Another tool for preventing customer churn was discussed by Ascarza, Iyengar and Schleicher (2018). The authors suggest that recommendations of pricing plans to the company's clients can have not only a positive impact on the client churn, despite the expectations that customers will be less likely to churn getting more benefits from the company's offer. They split the sample into two for conducting the experiment: one group of customers was offered the pricing plan, while another was not. The results have shown that proactive approach of prompting clients to switch to more cost-efficient tariff can even increase customer churn. After three month of observation the churn rates of two groups were 6% for the non-influenced by new program offer group and 10% for another group. The possible explanations for this, both proved by data, are reducing customer willingness in switching plans and enhancing the significance of previous usage habits of potential churners. Finally, some advice was given to use this approach more correctly, for example, to target specific clients, but not all of them, those who are about to churn or had bad purchasing experiments recently.

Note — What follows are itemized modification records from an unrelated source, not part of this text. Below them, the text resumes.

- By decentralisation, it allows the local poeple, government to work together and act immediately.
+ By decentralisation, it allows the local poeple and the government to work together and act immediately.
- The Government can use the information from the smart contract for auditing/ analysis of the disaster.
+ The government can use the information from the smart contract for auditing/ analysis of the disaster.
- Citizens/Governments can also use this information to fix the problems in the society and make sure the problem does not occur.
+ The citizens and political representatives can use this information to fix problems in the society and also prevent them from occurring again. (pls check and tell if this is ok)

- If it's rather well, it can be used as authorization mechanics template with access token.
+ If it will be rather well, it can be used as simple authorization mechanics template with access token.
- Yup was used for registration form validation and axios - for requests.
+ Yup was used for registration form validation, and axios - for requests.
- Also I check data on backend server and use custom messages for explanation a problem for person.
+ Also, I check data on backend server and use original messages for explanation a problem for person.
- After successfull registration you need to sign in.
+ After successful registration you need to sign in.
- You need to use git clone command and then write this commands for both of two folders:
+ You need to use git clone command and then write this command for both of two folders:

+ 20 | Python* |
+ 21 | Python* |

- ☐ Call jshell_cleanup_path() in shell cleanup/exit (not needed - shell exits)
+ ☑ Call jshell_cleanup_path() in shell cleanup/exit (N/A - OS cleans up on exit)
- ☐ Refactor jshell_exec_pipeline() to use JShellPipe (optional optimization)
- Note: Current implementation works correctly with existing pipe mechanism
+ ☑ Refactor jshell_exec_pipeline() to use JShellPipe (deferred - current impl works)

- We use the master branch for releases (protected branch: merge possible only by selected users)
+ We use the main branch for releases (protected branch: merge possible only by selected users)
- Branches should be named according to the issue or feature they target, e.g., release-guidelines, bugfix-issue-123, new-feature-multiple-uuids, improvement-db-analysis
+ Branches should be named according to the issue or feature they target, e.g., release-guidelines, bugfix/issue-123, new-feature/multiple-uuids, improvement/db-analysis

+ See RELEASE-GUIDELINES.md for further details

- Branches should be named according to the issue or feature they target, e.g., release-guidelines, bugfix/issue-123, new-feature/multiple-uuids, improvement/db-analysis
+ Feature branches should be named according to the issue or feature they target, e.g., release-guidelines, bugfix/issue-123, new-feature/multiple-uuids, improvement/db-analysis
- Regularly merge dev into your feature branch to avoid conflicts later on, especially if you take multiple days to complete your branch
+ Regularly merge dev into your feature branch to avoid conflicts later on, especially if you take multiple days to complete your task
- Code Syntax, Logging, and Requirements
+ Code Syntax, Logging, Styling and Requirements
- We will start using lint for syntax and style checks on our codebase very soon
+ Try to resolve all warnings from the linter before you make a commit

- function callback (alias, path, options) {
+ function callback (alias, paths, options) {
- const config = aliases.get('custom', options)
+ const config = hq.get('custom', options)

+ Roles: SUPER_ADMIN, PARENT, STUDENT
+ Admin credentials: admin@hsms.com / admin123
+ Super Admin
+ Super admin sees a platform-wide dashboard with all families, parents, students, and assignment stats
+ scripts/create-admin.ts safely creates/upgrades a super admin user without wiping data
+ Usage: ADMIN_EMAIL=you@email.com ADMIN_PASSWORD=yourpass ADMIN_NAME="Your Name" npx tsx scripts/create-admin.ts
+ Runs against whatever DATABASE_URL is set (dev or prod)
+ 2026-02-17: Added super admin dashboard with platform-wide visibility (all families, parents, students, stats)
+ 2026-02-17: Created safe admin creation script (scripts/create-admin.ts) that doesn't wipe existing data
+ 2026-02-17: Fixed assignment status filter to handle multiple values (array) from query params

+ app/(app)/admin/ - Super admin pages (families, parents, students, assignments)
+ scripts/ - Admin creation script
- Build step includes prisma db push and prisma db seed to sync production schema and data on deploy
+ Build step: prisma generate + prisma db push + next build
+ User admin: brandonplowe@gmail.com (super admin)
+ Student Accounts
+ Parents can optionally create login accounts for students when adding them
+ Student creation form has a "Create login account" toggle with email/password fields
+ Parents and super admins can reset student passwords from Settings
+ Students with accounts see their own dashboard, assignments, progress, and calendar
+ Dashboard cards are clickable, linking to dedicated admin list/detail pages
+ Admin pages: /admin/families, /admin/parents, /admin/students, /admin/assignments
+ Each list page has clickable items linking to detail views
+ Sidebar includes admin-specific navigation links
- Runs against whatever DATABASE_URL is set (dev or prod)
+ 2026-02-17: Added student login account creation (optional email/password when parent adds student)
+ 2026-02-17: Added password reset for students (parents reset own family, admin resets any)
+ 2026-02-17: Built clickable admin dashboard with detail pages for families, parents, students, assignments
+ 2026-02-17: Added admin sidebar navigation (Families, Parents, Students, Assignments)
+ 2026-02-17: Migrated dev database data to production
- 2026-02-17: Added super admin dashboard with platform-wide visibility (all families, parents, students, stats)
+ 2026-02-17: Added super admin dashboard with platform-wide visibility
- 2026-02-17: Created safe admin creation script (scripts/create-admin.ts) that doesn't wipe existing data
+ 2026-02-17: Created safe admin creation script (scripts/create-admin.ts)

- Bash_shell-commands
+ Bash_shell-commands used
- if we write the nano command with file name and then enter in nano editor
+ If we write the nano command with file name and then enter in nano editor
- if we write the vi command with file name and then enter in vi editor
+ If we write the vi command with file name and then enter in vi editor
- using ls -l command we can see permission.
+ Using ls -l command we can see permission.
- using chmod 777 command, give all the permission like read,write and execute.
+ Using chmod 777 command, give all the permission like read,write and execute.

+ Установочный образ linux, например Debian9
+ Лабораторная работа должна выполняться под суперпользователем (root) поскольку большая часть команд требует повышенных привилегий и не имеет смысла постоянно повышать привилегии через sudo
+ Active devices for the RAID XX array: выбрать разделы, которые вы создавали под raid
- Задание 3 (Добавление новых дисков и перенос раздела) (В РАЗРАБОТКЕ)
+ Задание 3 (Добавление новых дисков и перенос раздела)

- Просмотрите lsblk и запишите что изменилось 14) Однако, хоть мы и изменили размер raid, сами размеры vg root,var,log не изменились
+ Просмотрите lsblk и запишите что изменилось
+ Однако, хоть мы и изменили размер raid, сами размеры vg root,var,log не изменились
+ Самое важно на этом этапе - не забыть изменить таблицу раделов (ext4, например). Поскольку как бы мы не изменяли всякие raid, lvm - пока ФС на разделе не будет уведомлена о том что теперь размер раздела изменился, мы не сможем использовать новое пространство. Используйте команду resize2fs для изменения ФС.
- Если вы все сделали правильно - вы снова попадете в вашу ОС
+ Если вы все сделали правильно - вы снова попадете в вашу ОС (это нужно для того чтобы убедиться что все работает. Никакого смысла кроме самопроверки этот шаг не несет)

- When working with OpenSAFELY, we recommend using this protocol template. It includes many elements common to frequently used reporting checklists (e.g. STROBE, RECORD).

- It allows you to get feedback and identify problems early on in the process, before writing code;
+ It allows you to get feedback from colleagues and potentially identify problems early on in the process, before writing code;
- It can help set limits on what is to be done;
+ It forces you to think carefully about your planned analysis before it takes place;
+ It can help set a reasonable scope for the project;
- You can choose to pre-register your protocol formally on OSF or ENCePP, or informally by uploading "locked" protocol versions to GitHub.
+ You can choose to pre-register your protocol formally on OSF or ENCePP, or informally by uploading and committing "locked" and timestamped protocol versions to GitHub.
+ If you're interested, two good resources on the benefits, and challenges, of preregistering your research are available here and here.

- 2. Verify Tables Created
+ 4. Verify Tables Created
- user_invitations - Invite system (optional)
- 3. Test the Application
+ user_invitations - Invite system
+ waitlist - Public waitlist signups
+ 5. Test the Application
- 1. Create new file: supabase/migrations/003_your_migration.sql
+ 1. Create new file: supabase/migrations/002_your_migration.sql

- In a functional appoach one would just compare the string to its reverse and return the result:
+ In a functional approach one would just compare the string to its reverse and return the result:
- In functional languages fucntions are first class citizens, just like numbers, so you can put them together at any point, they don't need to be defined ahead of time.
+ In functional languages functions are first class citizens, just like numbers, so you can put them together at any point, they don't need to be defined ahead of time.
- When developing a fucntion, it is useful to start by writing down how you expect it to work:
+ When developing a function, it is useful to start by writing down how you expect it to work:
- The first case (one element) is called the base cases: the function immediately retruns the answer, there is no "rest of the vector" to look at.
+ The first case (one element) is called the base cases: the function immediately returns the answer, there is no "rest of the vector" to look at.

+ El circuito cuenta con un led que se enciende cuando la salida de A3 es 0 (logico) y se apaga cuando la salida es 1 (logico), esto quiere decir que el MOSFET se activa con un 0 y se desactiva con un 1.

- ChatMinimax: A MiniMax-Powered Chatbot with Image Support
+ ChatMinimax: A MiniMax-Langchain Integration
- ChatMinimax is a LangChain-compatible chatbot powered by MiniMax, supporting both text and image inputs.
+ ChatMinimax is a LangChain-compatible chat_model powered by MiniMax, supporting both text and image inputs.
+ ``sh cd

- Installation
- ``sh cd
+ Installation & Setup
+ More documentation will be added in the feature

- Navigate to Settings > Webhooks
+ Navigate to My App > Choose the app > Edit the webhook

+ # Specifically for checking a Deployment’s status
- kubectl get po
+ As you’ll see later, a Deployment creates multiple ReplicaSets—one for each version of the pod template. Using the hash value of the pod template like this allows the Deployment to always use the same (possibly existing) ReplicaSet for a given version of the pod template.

Heuristics and policies of churn prevention in managerial practices

There are other ways of identification of churners, which help to understand which ways of management policies can be used for churn prevention for various groups of customers (such as loyal customers, not loyal, etc.). Heuristics are how company identify churners' groups, and policies are what company suggests for customer in order to keep client loyal, or to attain those customers, who are ready to churn.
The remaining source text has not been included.